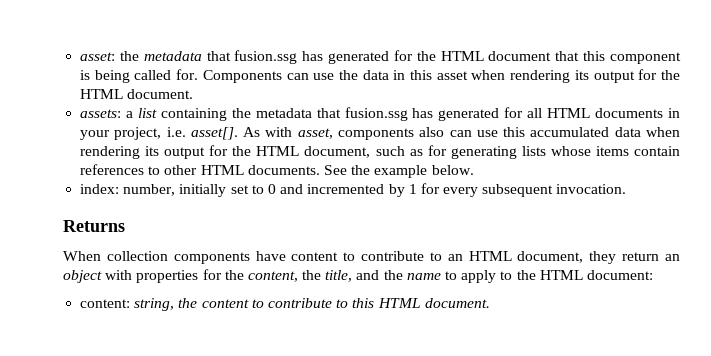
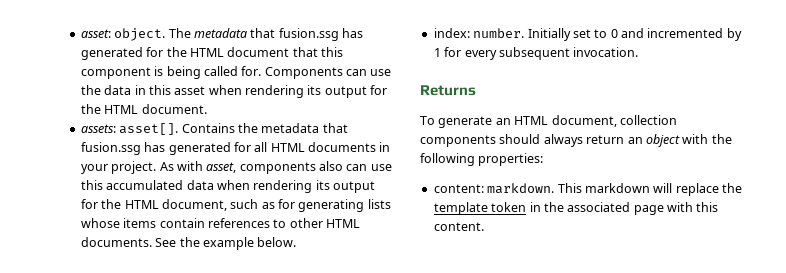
- asset: the metadata that fusion.ssg has generated for the HTML document that this component is being called for.
+ asset: object. The metadata that fusion.ssg has generated for the HTML document that this component is being called for.
- assets: a list containing the metadata that fusion.ssg has generated for all HTML documents in your project, i.e. asset[].
+ assets: asset[]. Contains the metadata that fusion.ssg has generated for all HTML documents in your project.
- index: number, initially set to 0 and incremented by 1 for every subsequent invocation.
+ index: number. Initially set to 0 and incremented by 1 for every subsequent invocation.
- When collection components have content to contribute to an HTML document, they return an object with properties for the content, the title, and the name to apply to the HTML document:
- content: string, the content to contribute to this HTML document.
+ To generate an HTML document, collection components should always return an object with the following properties:
+ content: markdown. This markdown will replace the template token in the associated page with this content.

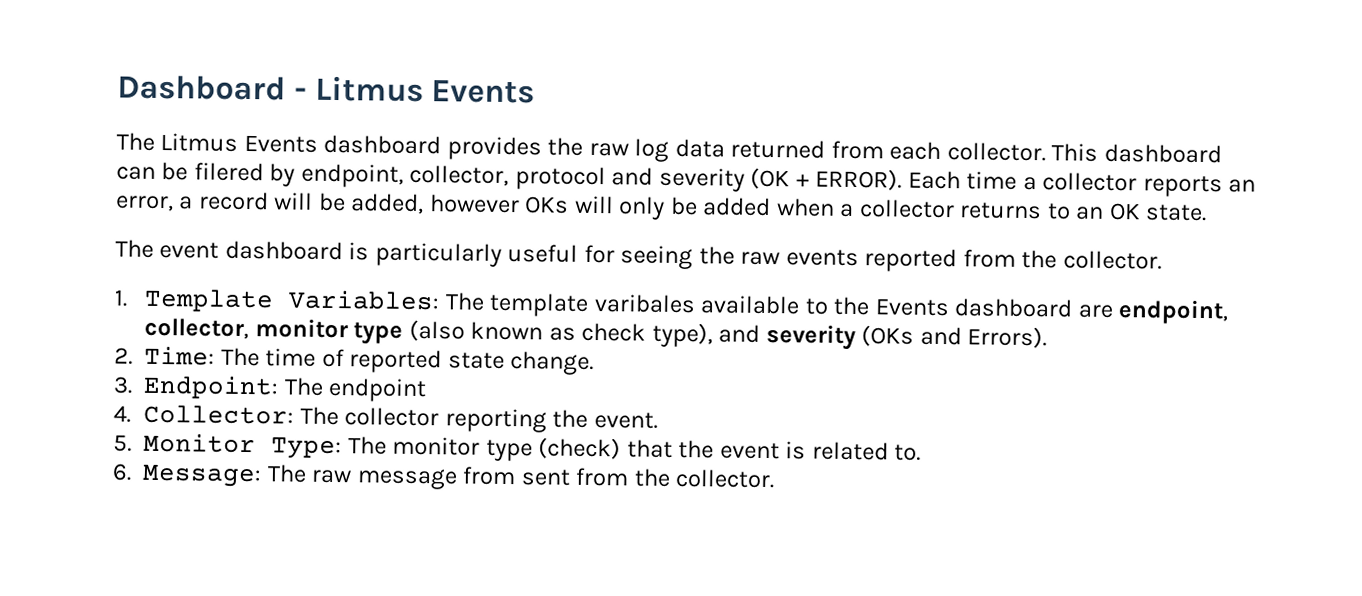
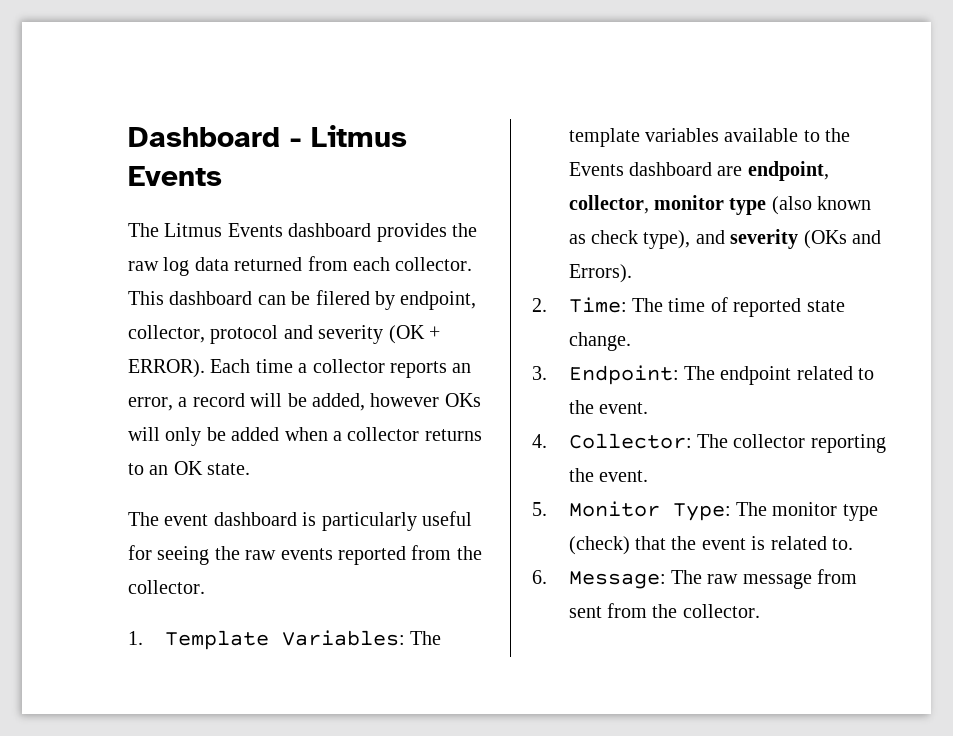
- 1. Template Variables: The template varibales available to the Events dashboard are endpoint, collector, monitor type (also known as check type), and severity (OKs and Errors).
+ 1. Template Variables: The template variables available to the Events dashboard are endpoint, collector, monitor type (also known as check type), and severity (OKs and Errors).
- 3. Endpoint: The endpoint
+ 3. Endpoint: The endpoint related to the event.

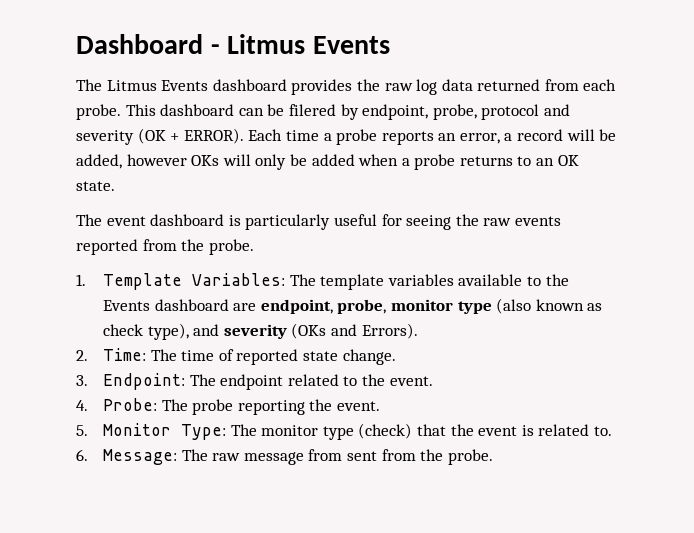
- The Litmus Events dashboard provides the raw log data returned from each collector.
+ The Litmus Events dashboard provides the raw log data returned from each probe.
- This dashboard can be filered by endpoint, collector, protocol and severity (OK + ERROR).
+ This dashboard can be filered by endpoint, probe, protocol and severity (OK + ERROR).
- Each time a collector reports an error, a record will be added, however OKs will only be added when a collector returns to an OK state.
+ Each time a probe reports an error, a record will be added, however OKs will only be added when a probe returns to an OK state.
- The event dashboard is particularly useful for seeing the raw events reported from the collector.
+ The event dashboard is particularly useful for seeing the raw events reported from the probe.
- 1. Template Variables: The template variables available to the Events dashboard are endpoint, collector, monitor type (also known as check type), and severity (OKs and Errors).
+ 1. Template Variables: The template variables available to the Events dashboard are endpoint, probe, monitor type (also known as check type), and severity (OKs and Errors).
- 4. Collector: The collector reporting the event.
+ 4. Probe: The probe reporting the event.
- 6. Message: The raw message from sent from the collector.
+ 6. Message: The raw message from sent from the probe.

════════

What is expected: From the first line of the entries above through the line with "- Each time", set down each line exactly and drop the pictures.

Exercise solution:
- asset: the metadata that fusion.ssg has generated for the HTML document that this component is being called for.
+ asset: object. The metadata that fusion.ssg has generated for the HTML document that this component is being called for.
- assets: a list containing the metadata that fusion.ssg has generated for all HTML documents in your project, i.e. asset[].
+ assets: asset[]. Contains the metadata that fusion.ssg has generated for all HTML documents in your project.
- index: number, initially set to 0 and incremented by 1 for every subsequent invocation.
+ index: number. Initially set to 0 and incremented by 1 for every subsequent invocation.
- When collection components have content to contribute to an HTML document, they return an object with properties for the content, the title, and the name to apply to the HTML document:
- content: string, the content to contribute to this HTML document.
+ To generate an HTML document, collection components should always return an object with the following properties:
+ content: markdown. This markdown will replace the template token in the associated page with this content.

- 1. Template Variables: The template varibales available to the Events dashboard are endpoint, collector, monitor type (also known as check type), and severity (OKs and Errors).
+ 1. Template Variables: The template variables available to the Events dashboard are endpoint, collector, monitor type (also known as check type), and severity (OKs and Errors).
- 3. Endpoint: The endpoint
+ 3. Endpoint: The endpoint related to the event.

- The Litmus Events dashboard provides the raw log data returned from each collector.
+ The Litmus Events dashboard provides the raw log data returned from each probe.
- This dashboard can be filered by endpoint, collector, protocol and severity (OK + ERROR).
+ This dashboard can be filered by endpoint, probe, protocol and severity (OK + ERROR).
- Each time a collector reports an error, a record will be added, however OKs will only be added when a collector returns to an OK state.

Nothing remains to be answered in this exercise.